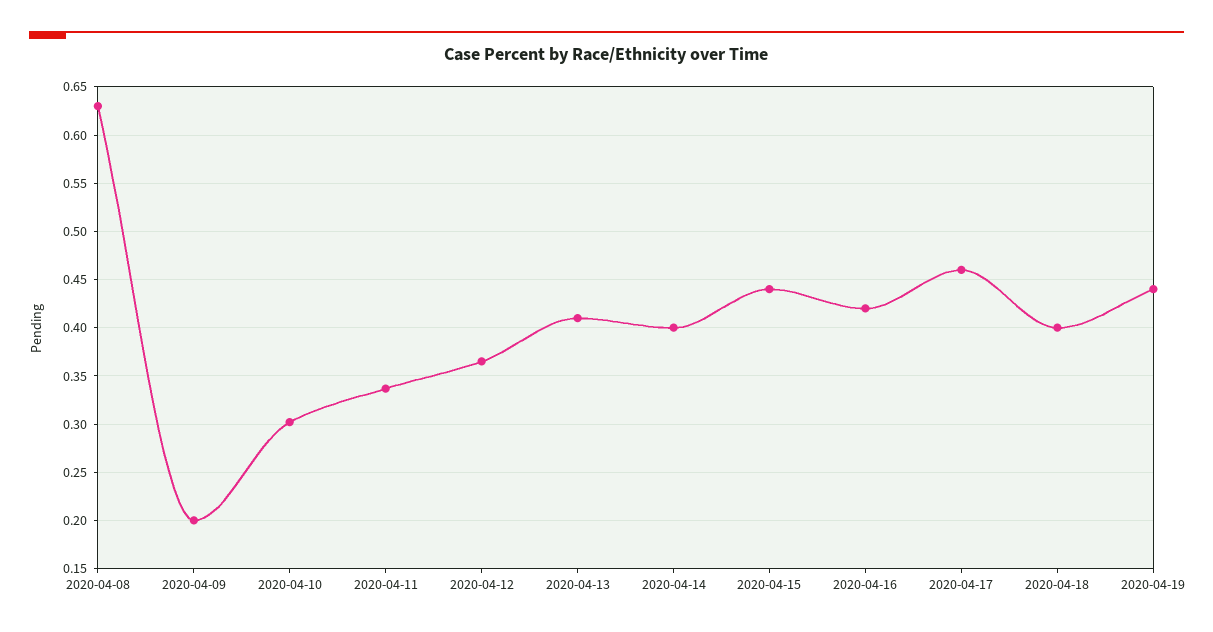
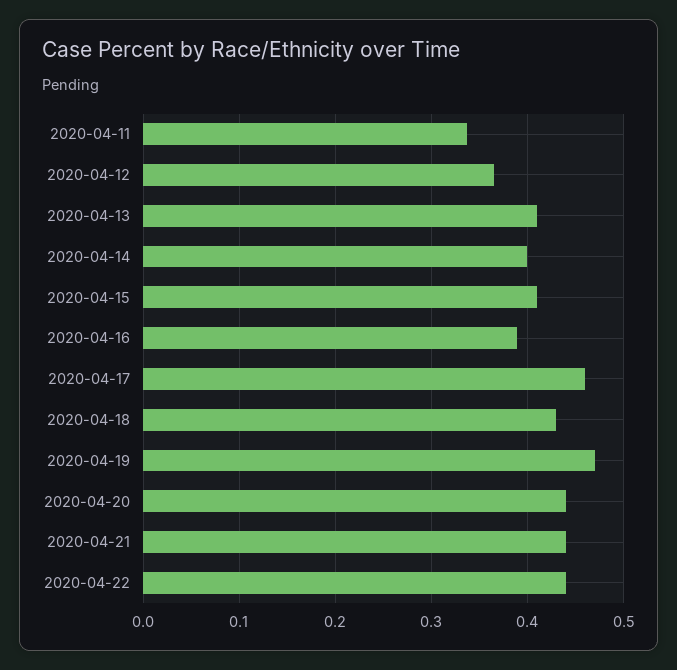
2020-04-08: 0.63 -> none
2020-04-09: 0.2 -> none
2020-04-10: 0.3 -> none
2020-04-15: 0.44 -> 0.41
2020-04-16: 0.42 -> 0.39
2020-04-18: 0.4 -> 0.43
2020-04-19: 0.44 -> 0.47
2020-04-20: none -> 0.44
2020-04-21: none -> 0.44
2020-04-22: none -> 0.44

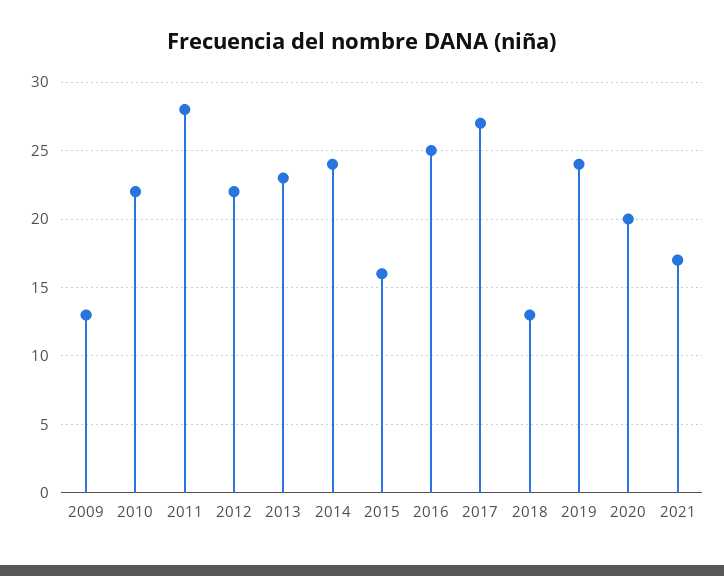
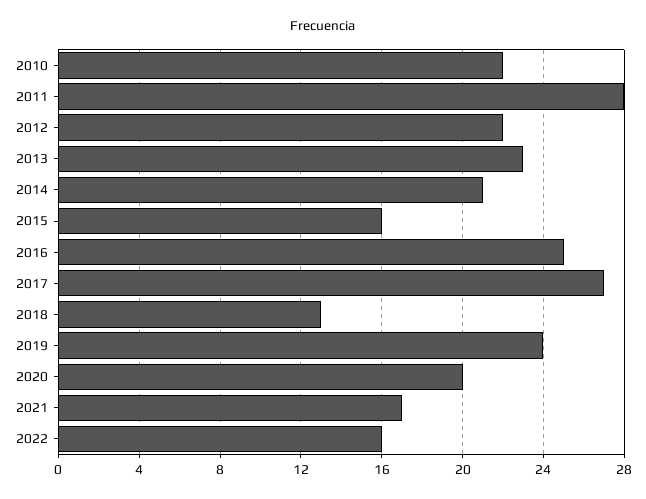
2009: 13 -> none
2014: 24 -> 21
2022: none -> 16

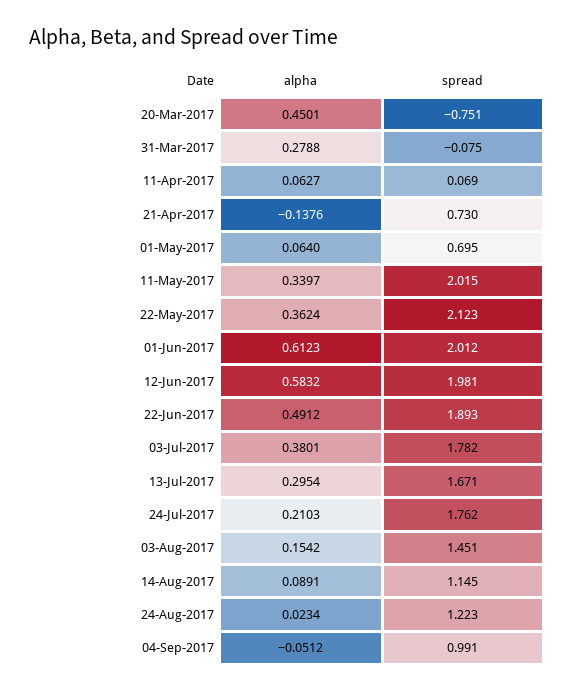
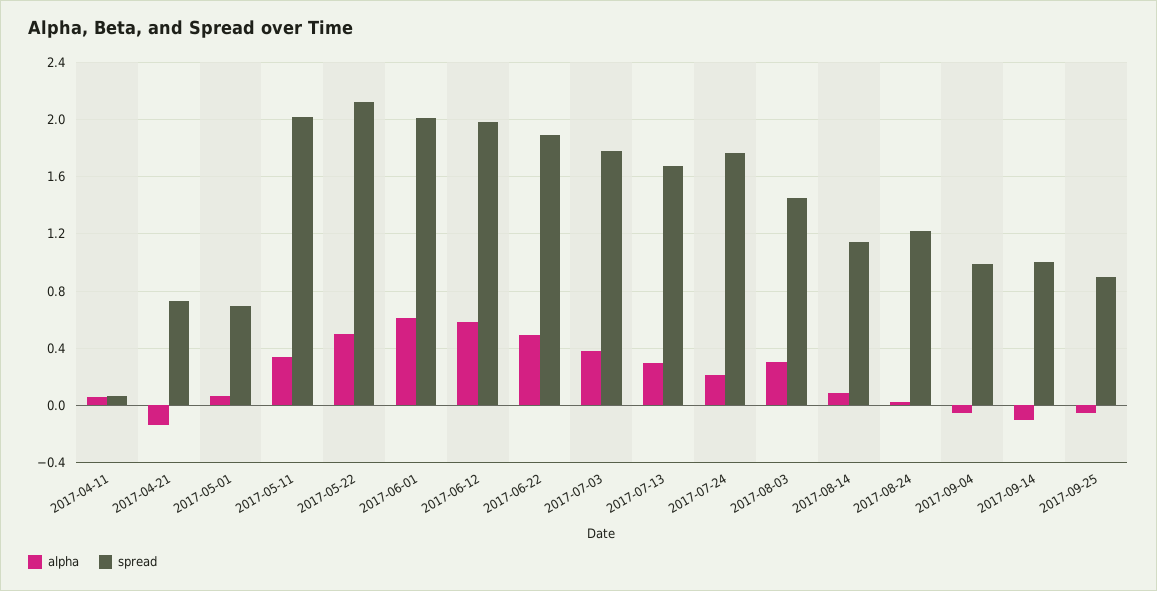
alpha, 20-Mar-2017: 0.4501 -> none
spread, 20-Mar-2017: -0.751 -> none
alpha, 31-Mar-2017: 0.2788 -> none
spread, 31-Mar-2017: -0.075 -> none
alpha, 22-May-2017: 0.3624 -> 0.5
alpha, 03-Aug-2017: 0.1542 -> 0.3
alpha, 2017-09-14: none -> -0.1
spread, 2017-09-14: none -> 1
alpha, 2017-09-25: none -> -0.05
spread, 2017-09-25: none -> 0.9

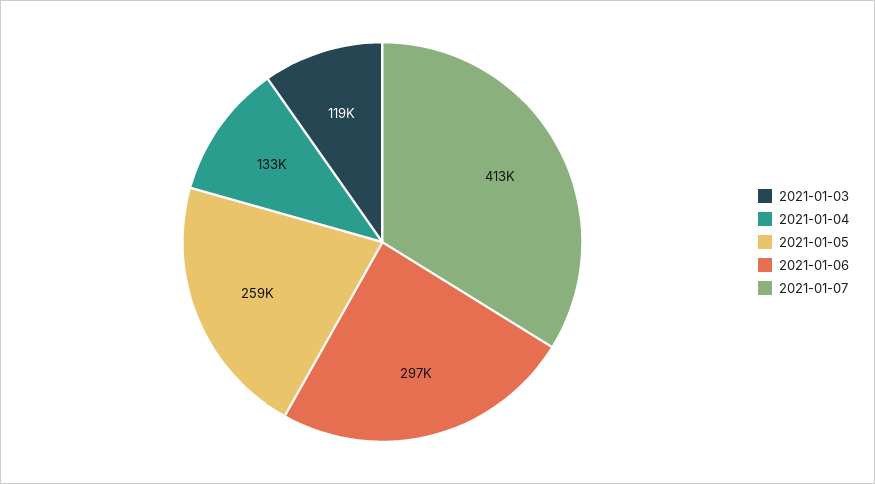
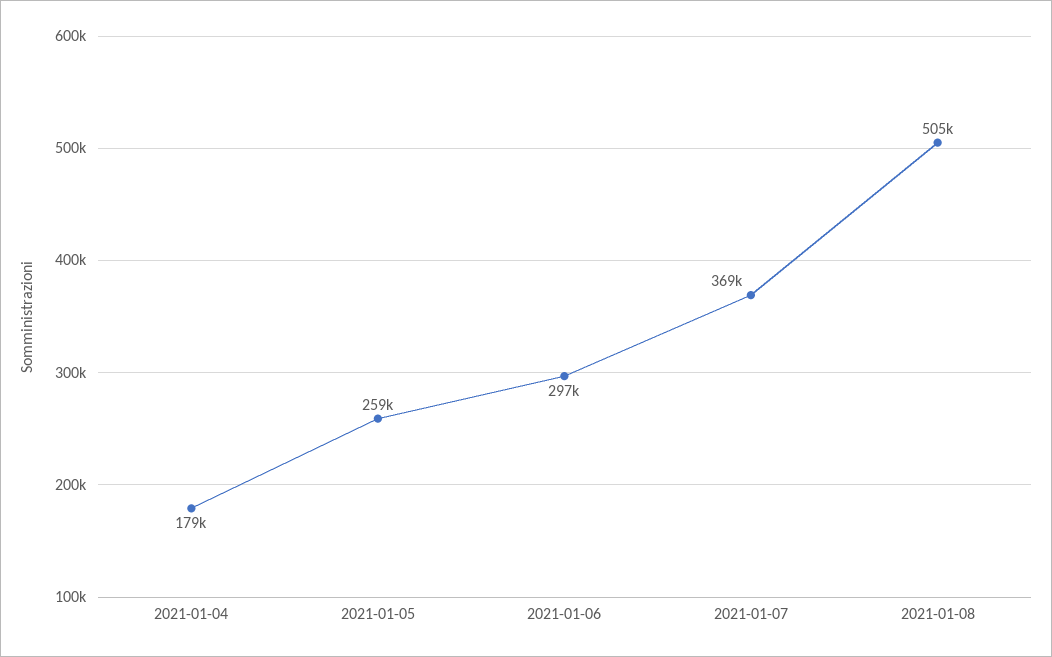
2021-01-03: 119000 -> none
2021-01-04: 133000 -> 179000
2021-01-07: 413000 -> 369000
2021-01-08: none -> 505000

────────

▶ [What the exercise asks]
Leaving the pictures aside, transcribe exactly the lines from the one containing "alpha, 2017-09-25: none -> -0.05" to the final line of the entries above, both ends included.

▶ [The completed task]
alpha, 2017-09-25: none -> -0.05
spread, 2017-09-25: none -> 0.9

2021-01-03: 119000 -> none
2021-01-04: 133000 -> 179000
2021-01-07: 413000 -> 369000
2021-01-08: none -> 505000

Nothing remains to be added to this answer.